Cons: Kind of a one-year wonder. Played less than half of his team’s snaps every other year. Kansas City usually took him off the field in passing situations. Committed eight penalties last year. If Jackson and Wilkerson get huge contracts, Howard’s price could be driven up. The question needs to be asked again: Do you pay for a player, or draft and develop behind him?
Danny Trevathan, LB, Denver
Pros: Instinctive and rangy, Trevathan has been a key to the Broncos defense this year after missing most of the 2014 season. He has excelled in coverage and shows really good instincts. Rated by Pro Football Focus as one of the best tacklers in the league.
Cons: Do we really know how good he is? He has six studs around him in the front seven, so he rarely has to shed blockers. Has a reputation as being good in coverage, but the Patriots were targeting him. How much do you pay for someone who doesn’t have much immediate effect on the quarterback?
Marvin Jones, WR, Cincinnati
Pros: About as sure-handed as they come. Good size, good speed and productive, despite shaky quarterback play. Good after the catch and can get deep. Could be a significantly cheaper alternative if they decided to move on from Alshon Jeffery.
Cons: Not a Number One, which would mean they’d be relying a lot more on Kevin White to develop into one. No way of knowing how much he benefited from playing opposite A.J. Green.
Reggie Nelson, S, Cincinnati
Pros: Has a lot of range and elite ball skills. Had eight interceptions last year and has had 30 in his career.
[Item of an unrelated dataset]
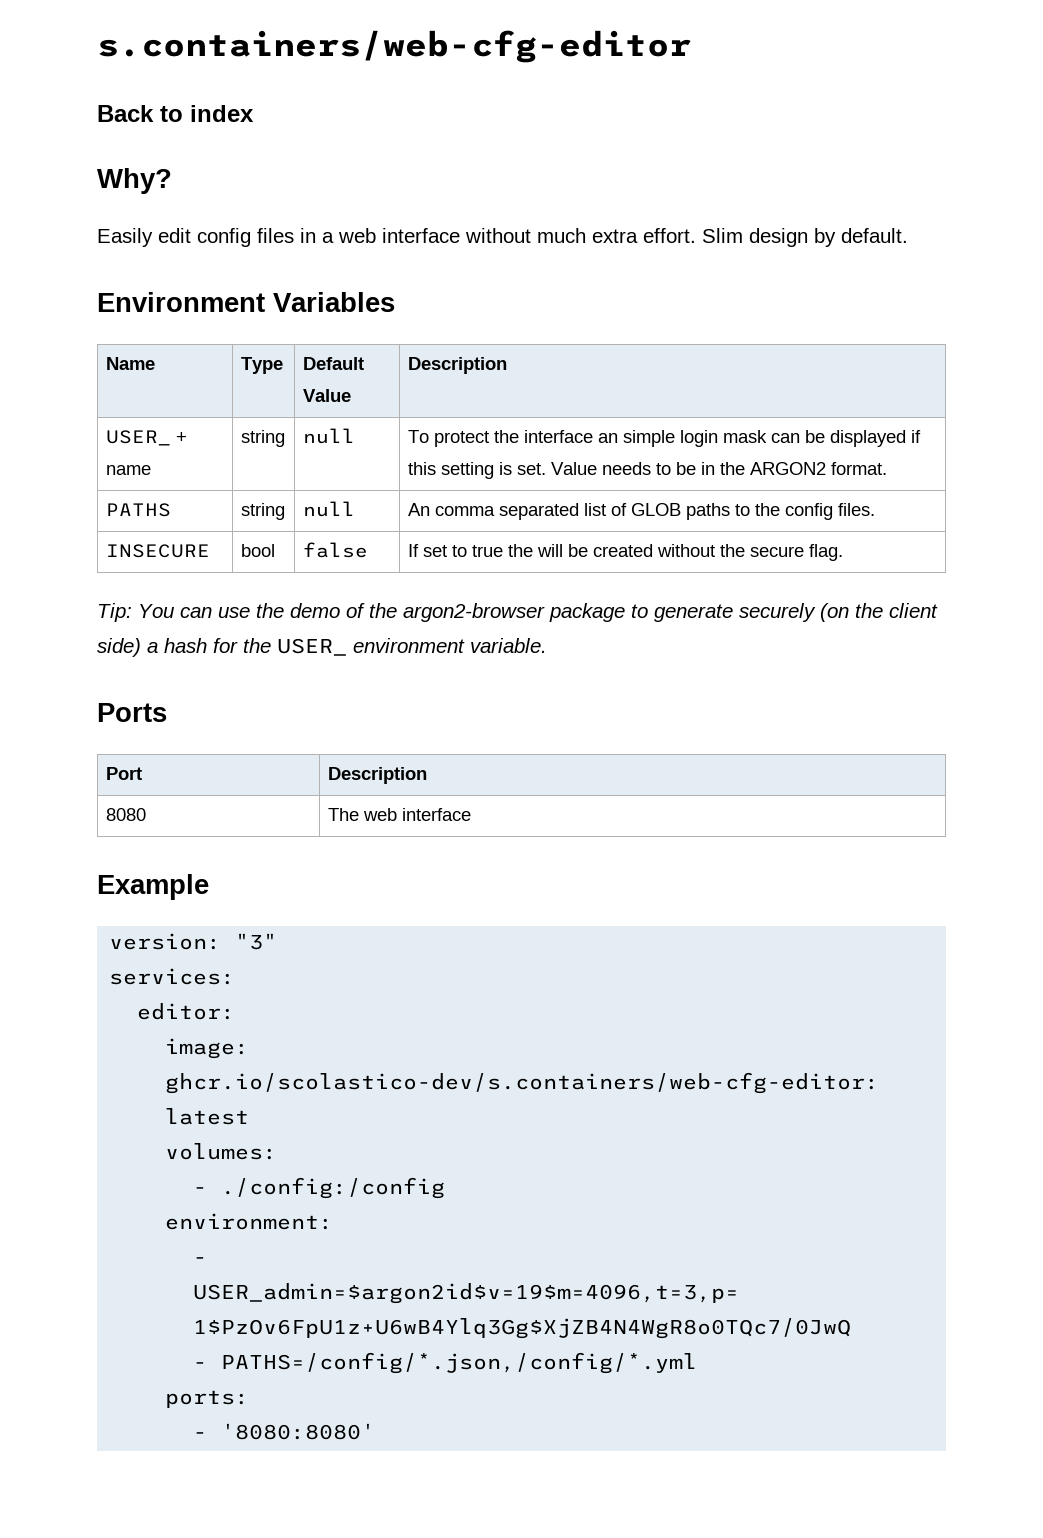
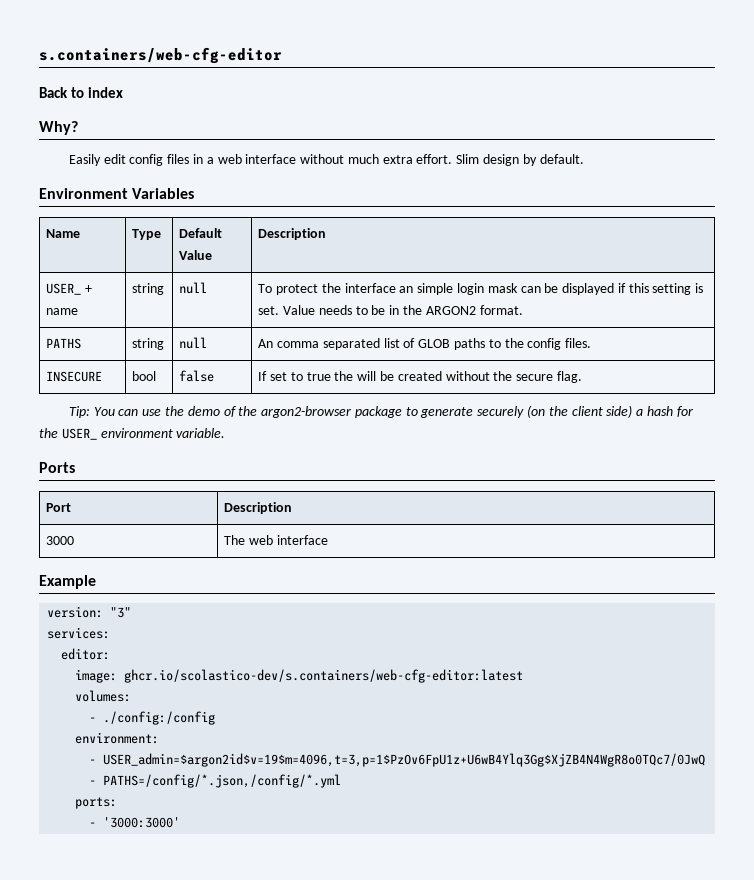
- 8080 | The web interface
+ 3000 | The web interface
- - '8080:8080'
+ - '3000:3000'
Hasn’t missed a game in two years and is considered a good tackler.
Cons: He’s 32 and will turn 33 early next season. He can still play, but for how much longer? How much of his success was due to playing with a really good defensive line?
Bruce Irvin, LB, Seattle
Pros: A poor man’s Von Miller. Very strong and athletic. Can hold his own at the point of attack and drop back in coverage. Has played in a scheme that may not fit his strengths.
Cons: Why hasn’t Seattle featured him more? The Seahawks tend to know what they have and we’ve seen other players leave and fail. He played just 75 percent of their snaps last year. He hasn’t been the kind of pass-rusher most thought he would be.